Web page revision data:

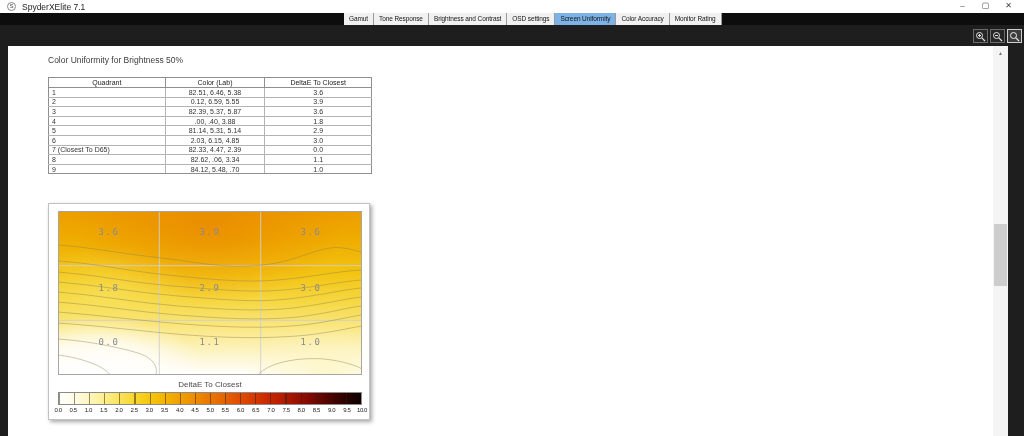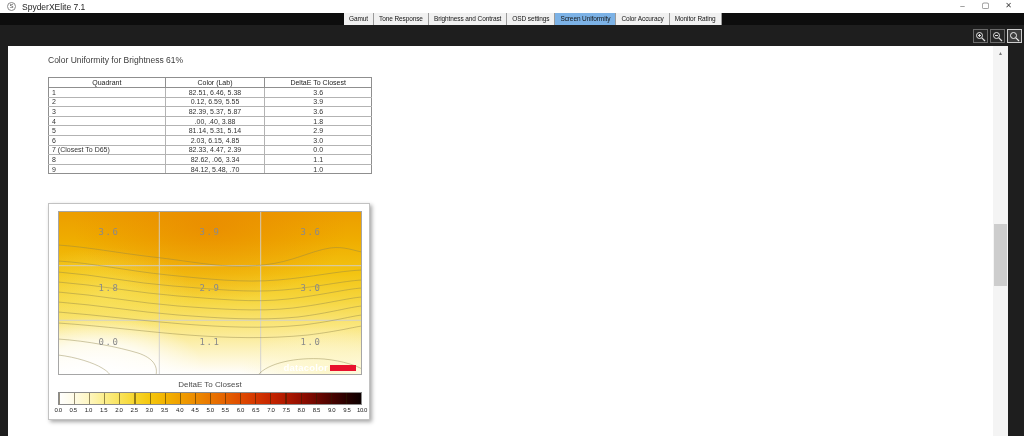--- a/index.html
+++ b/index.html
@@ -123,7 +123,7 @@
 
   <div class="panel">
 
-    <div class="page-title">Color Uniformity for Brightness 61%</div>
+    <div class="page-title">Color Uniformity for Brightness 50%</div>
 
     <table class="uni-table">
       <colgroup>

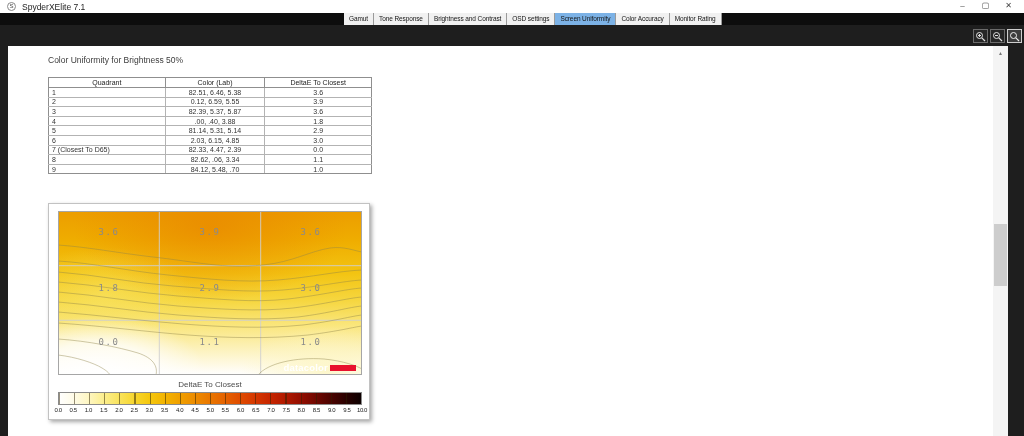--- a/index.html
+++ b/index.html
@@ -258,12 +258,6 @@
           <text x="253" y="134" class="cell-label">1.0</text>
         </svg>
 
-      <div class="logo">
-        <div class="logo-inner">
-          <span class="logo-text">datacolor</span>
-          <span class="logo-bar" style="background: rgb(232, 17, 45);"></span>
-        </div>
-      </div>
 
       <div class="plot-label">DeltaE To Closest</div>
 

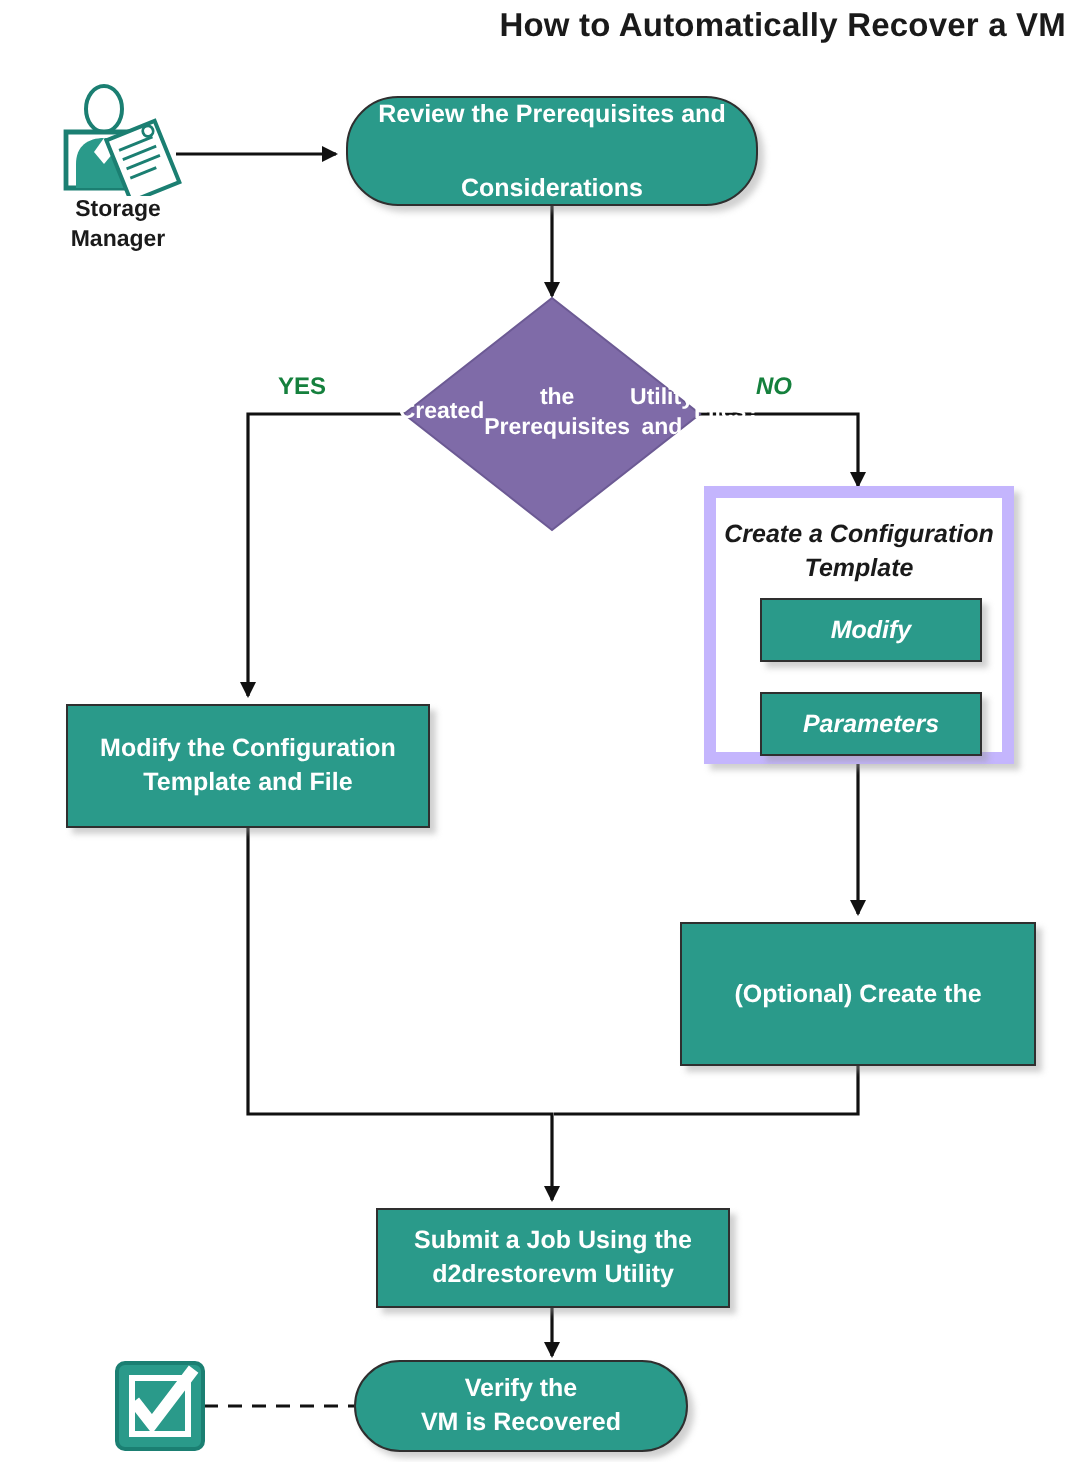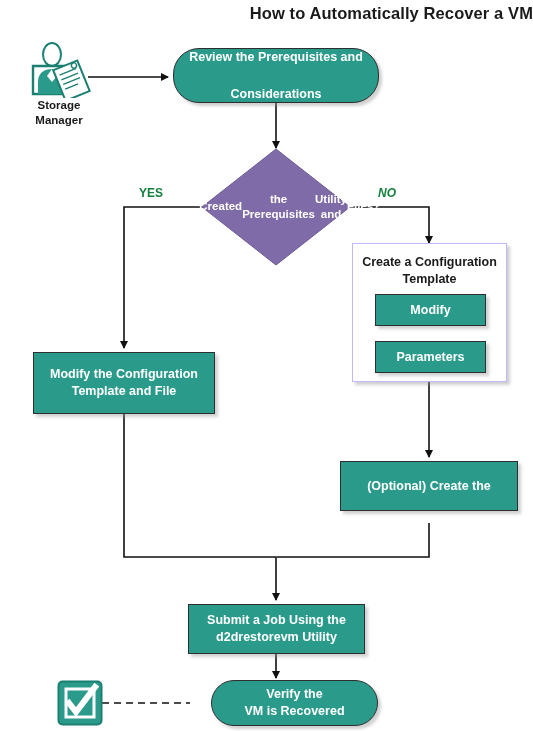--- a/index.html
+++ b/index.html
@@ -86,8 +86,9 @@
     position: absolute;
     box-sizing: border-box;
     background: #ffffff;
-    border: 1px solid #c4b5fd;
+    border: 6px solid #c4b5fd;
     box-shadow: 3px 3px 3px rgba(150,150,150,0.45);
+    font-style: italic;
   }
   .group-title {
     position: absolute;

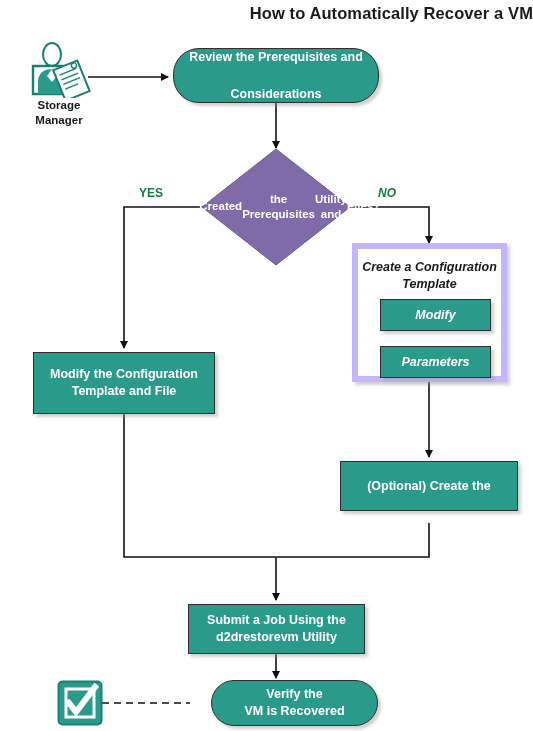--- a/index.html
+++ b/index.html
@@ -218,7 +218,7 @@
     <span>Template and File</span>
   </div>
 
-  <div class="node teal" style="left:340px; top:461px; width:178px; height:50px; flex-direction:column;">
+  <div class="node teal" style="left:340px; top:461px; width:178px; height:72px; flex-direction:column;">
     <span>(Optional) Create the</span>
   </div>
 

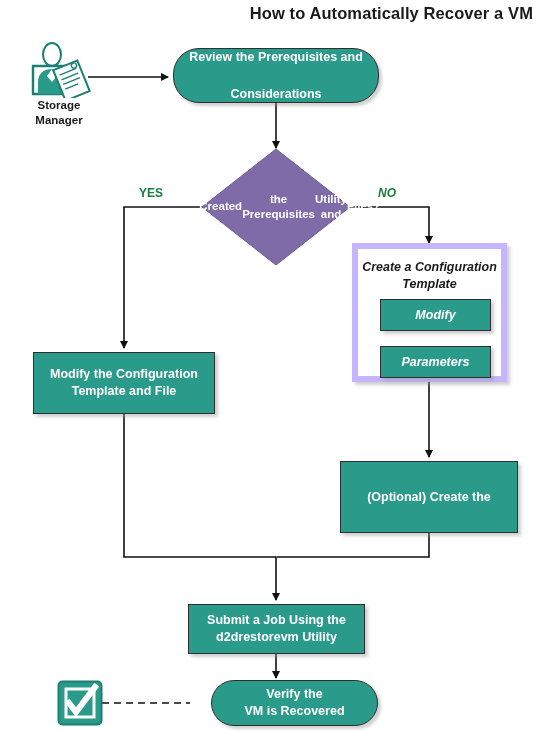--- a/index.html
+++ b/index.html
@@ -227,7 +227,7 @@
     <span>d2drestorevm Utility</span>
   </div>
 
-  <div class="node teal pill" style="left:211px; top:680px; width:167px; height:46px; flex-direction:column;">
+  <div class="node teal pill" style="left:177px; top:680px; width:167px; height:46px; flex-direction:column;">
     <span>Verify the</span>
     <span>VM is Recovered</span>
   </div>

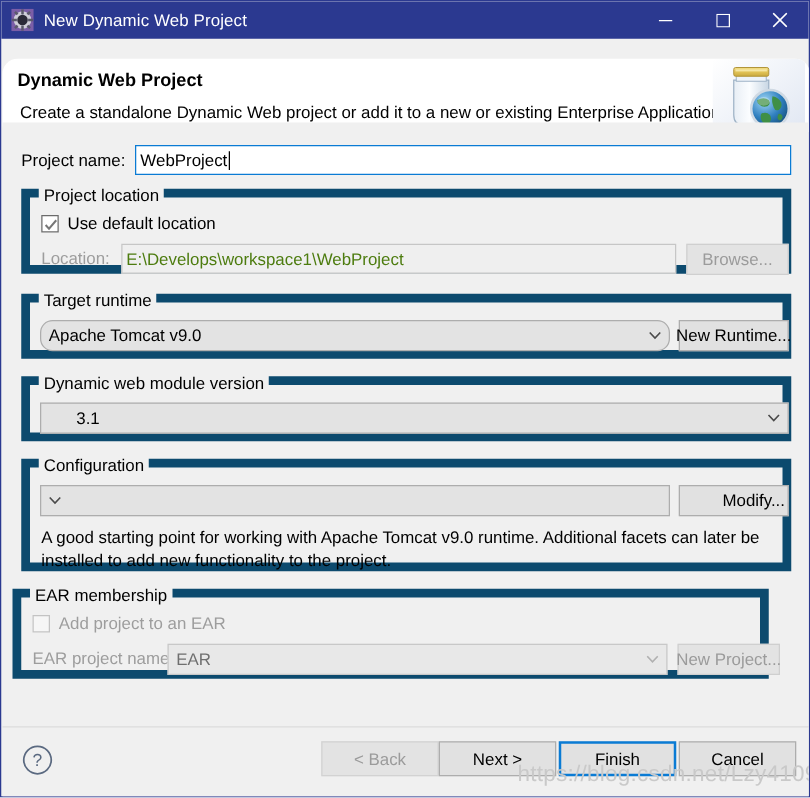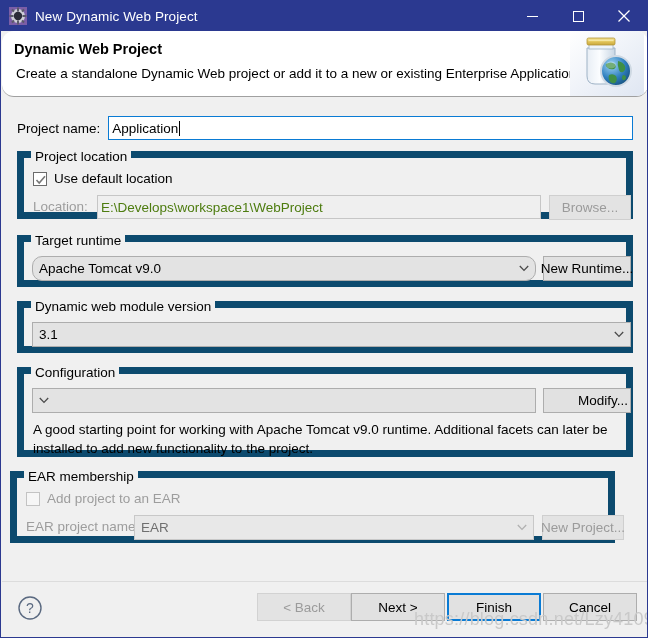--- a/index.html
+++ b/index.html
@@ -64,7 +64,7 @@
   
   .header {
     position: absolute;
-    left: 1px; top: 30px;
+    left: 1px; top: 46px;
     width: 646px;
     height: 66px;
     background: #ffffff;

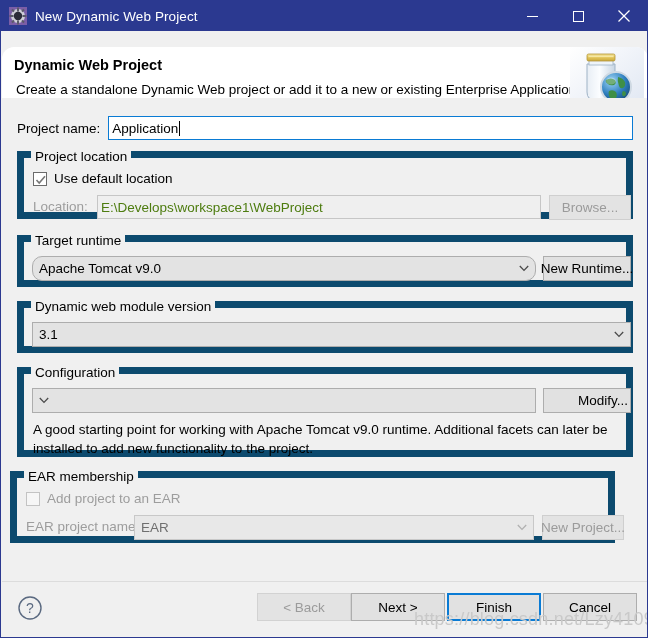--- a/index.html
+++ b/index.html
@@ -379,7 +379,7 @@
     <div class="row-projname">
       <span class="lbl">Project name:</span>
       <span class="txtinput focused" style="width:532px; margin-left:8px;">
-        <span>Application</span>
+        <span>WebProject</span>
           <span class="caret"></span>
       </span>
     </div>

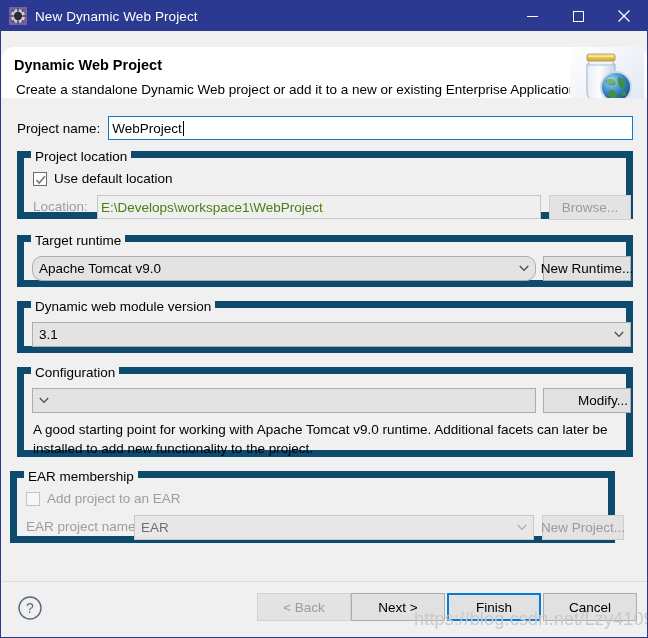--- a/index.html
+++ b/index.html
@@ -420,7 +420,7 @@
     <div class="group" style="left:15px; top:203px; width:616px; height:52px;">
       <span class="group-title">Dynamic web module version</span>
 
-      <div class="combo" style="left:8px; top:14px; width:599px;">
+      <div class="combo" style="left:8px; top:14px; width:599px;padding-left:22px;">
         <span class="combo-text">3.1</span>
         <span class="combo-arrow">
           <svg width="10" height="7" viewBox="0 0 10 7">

Work order:
Whenever the word "label" shows up in a line above, copy that line.

Answer space:
           <text x="253" y="134" class="cell-label">1.0</text>
       <div class="plot-label">DeltaE To Closest</div>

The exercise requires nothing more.